I don’t know what happened but I do know these kids are all over every lake I go to. Young kids on jet skis jumping my wake way too close to my boat. Some look way too young to be turned loose on the lake


----------



## Shad Rap (Nov 10, 2010)

Bronson said:


> I don’t know what happened but I do know these kids are all over every lake I go to. Young kids on jet skis jumping my wake way too close to my boat. Some look way too young to be turned loose on the lake


And the jet skis go about 60 mph now...bad combo.


----------



## DHower08 (Nov 20, 2015)

That's a shame to hear. You should have to be 18 to run one of them things. I swear that has to be the deadliest lake in ohio


----------



## Crankbait-Crazy (Feb 25, 2020)

Shad Rap said:


> And the jet skis go about 60 mph now...bad combo.


60?! Oh much faster than that. Father in law had his up to 114 down on the Muskingum river before he backed off throttle because he was scared sh!tless. That thing is a rocket ship. He only tried it because no one was on the water. He won't let anyone else drive it.


----------



## Dovans (Nov 15, 2011)

last I heard, it was a man. no other information given in the news story.


----------



## BuckeyeCrappie1965 (Jul 15, 2019)

Body recovered from Alum Creek Lake after man reportedly fell off watercraft


----------



## crittergitter (Jun 9, 2005)

Yes, very sad to hear. A man paddle boarding died out in front of the beach Wednesday or Thursday, and now this PWC incident. That lake has a terrible record the last 3 years now! Used to see water patrol out there all the time and now it is very seldom!

Plus, the no wake buoys are still a mess! It was MUCH worse about 3 weeks ago, and I do see they fixed a couple of them. There should be 3 buoys in front of Cheshire launch and they need to be 200 yards further OUT!!!!!! Same with Hollenback Launch ramp!!

It is very sad! More could be done to improve safety and they don't care! Oh, they did complete their $4.6 million dollar marina store though! Makes me sick!!!!!


----------



## Shad Rap (Nov 10, 2010)

Crankbait-Crazy said:


> 60?! Oh much faster than that. Father in law had his up to 114 down on the Muskingum river before he backed off throttle because he was scared sh!tless.

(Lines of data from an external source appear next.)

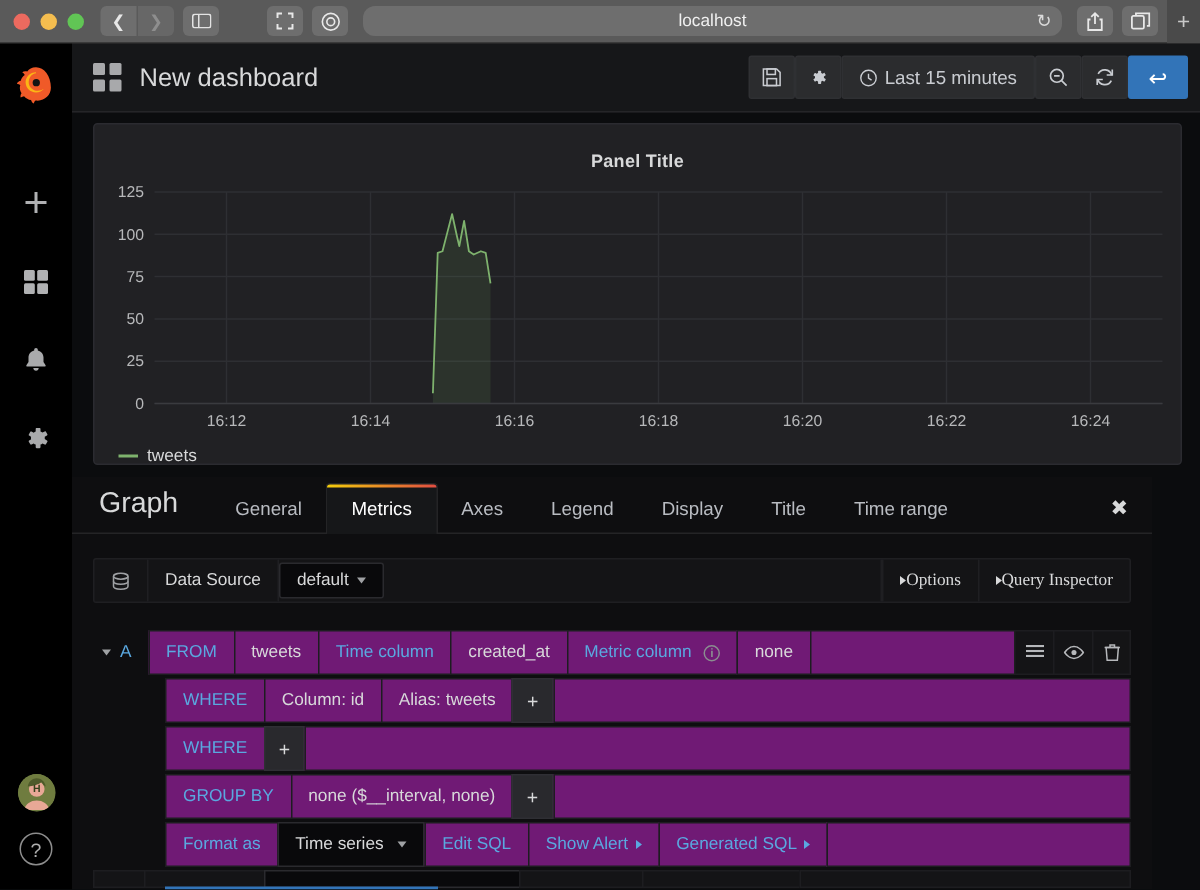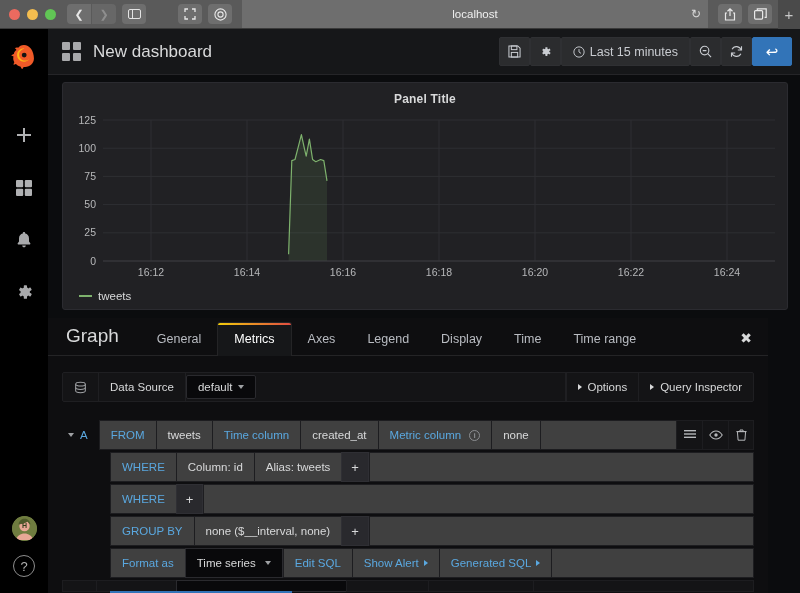--- a/index.html
+++ b/index.html
@@ -30,7 +30,7 @@
   .chrome-grp .chrome-btn:first-child{border-radius:4px 0 0 4px;}
   .chrome-grp .chrome-btn:last-child{border-radius:0 4px 4px 0;}
   .urlbar {
-    flex:1; height:28px; border-radius:0; background:#6e6e6e;
+    flex:1; height:20px; border-radius:8px; background:#6e6e6e;
     display:flex; align-items:center; justify-content:center; position:relative;
     color:#f0f0f0; font-size:11.5px; margin:0 4px;
   }

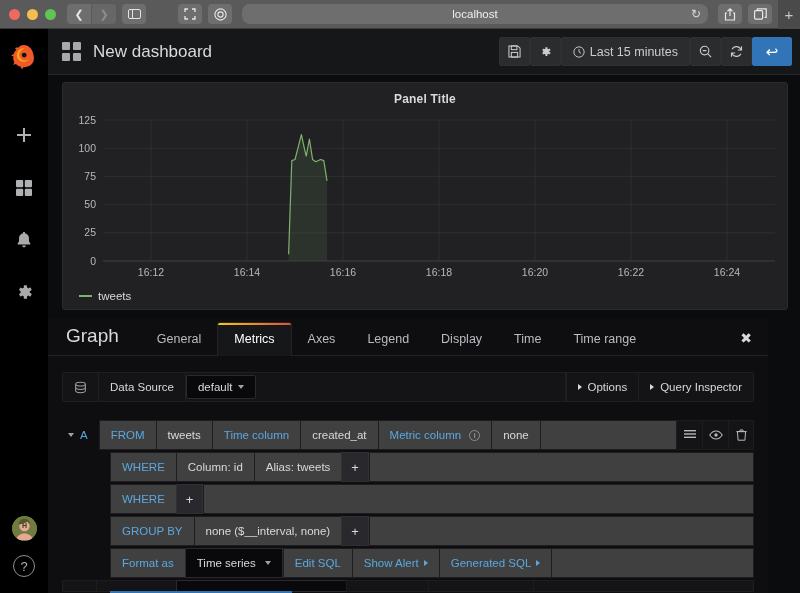--- a/index.html
+++ b/index.html
@@ -93,7 +93,7 @@
   }
   .panel-title {
     text-align:center; font-size:12px; font-weight:bold; color:#d8d9da;
-    padding-top:9px; letter-spacing:.2px;
+    padding-top:17px; letter-spacing:.2px;
   }
   .plot-wrap { position:relative; margin-top:6px; height:175px; }
   .legend { padding-left:16px; padding-top:3px; display:flex; align-items:center; gap:6px; }

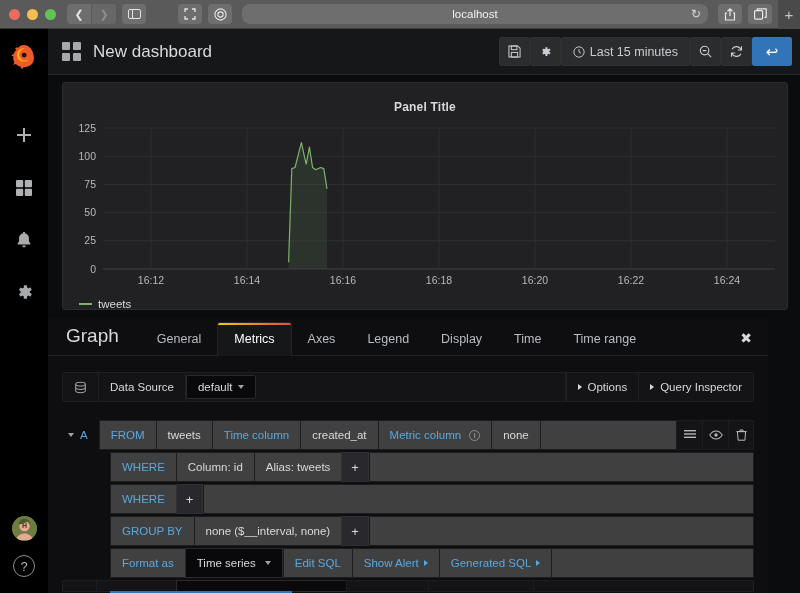--- a/index.html
+++ b/index.html
@@ -389,7 +389,7 @@
       <div class="tab">Axes</div>
       <div class="tab">Legend</div>
       <div class="tab">Display</div>
-      <div class="tab">Time</div>
+      <div class="tab">Title</div>
       <div class="tab">Time range</div>
       <div class="tab-close">✖</div>
     </div>

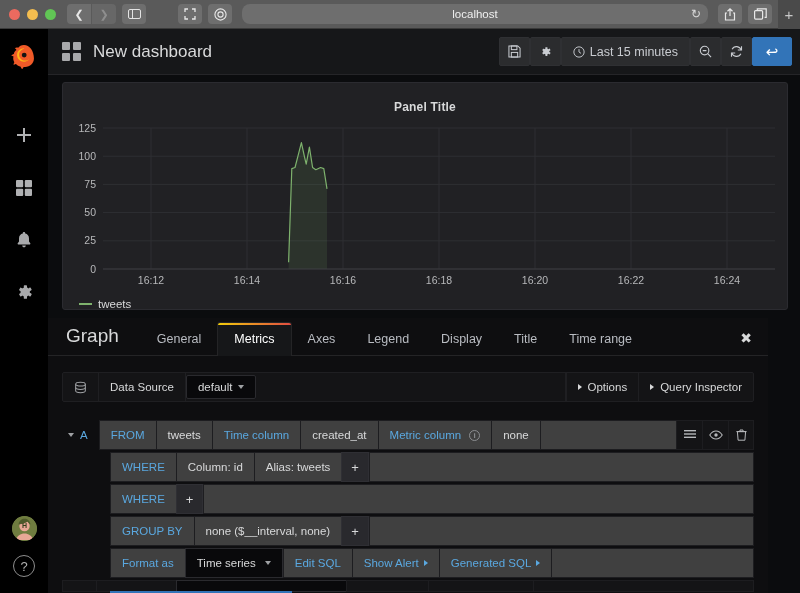--- a/index.html
+++ b/index.html
@@ -142,7 +142,7 @@
            border-top:4px solid #9fa1a4; display:inline-block; }
   .caret.right { border:0; border-top:3.5px solid transparent;
                  border-bottom:3.5px solid transparent; border-left:4px solid #d8d9da; }
-  .seg.right-opt { border-right:none; border-left:1px solid #1f1f22; gap:6px; }
+  .seg.right-opt { border-right:none; border-left:1px solid #1f1f22; gap:0;font-family:Liberation Serif, serif; }
 
   .query-block { margin:18px 14px 0; }
   .qrow { display:flex; align-items:stretch; height:30px; margin-bottom:2px; }

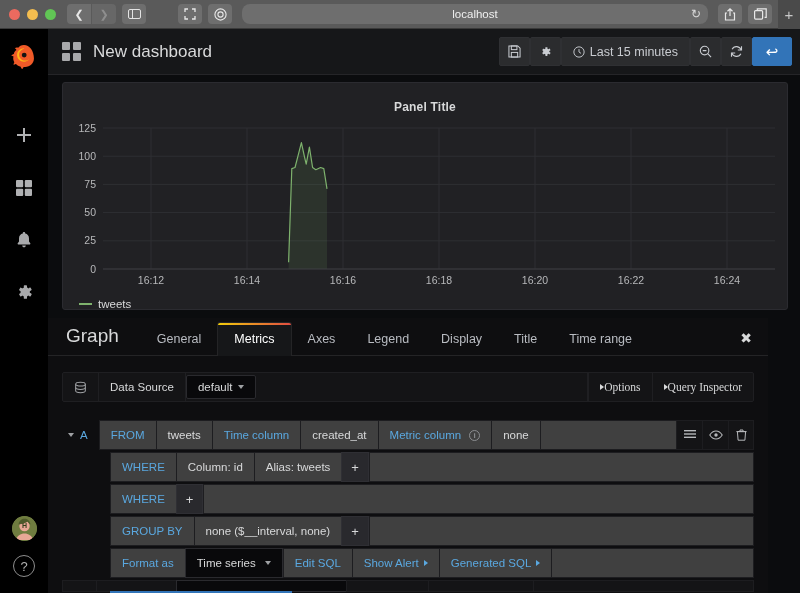--- a/index.html
+++ b/index.html
@@ -148,7 +148,7 @@
   .qrow { display:flex; align-items:stretch; height:30px; margin-bottom:2px; }
   .qcell {
     display:flex; align-items:center; padding:0 11px; font-size:11.5px;
-    background:#404040; border:1px solid #1d1d20; border-right:none;
+    background:#701a75; border:1px solid #1d1d20; border-right:none;
     color:#d8d9da; white-space:nowrap;
   }
   .qcell:last-child { border-right:1px solid #1d1d20; }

That thing is a rocket ship. He only tried it because no one was on the water. He won't let anyone else drive it.


I was just using 60 as a base for all of them...I know they go much faster.


----------



## Paul Mac (Sep 20, 2014)

Was on the water last night from 5-9pm. Saw boat with red flashing lights around 8:30. When heading back to the ramp around 8:45 there were police and ambulance at the marina ramp. Wondered what happened. Saw the jet skiers out running around in the south pool all evening


----------



## DHower08 (Nov 20, 2015)

You guys ever notice you never see anyone wearing a lifejacket on them paddle boards


----------



## BuckeyeCrappie1965 (Jul 15, 2019)

Come to think of it I haven’t


----------



## DHower08 (Nov 20, 2015)

The lake I was on today I seen a young lady trying to teach her less than athletic looking friend how to use one. She promptly went for a dunk. I stayed close to make sure she got back on.


----------



## BuckeyeCrappie1965 (Jul 15, 2019)

good on ya


----------



## FishThis (Sep 2, 2005)

They don’t go 114mph unless supercharged. I had a Wave runner w/150 hp and pushed 72mph max in perfect conditions. None the less, sad story.


----------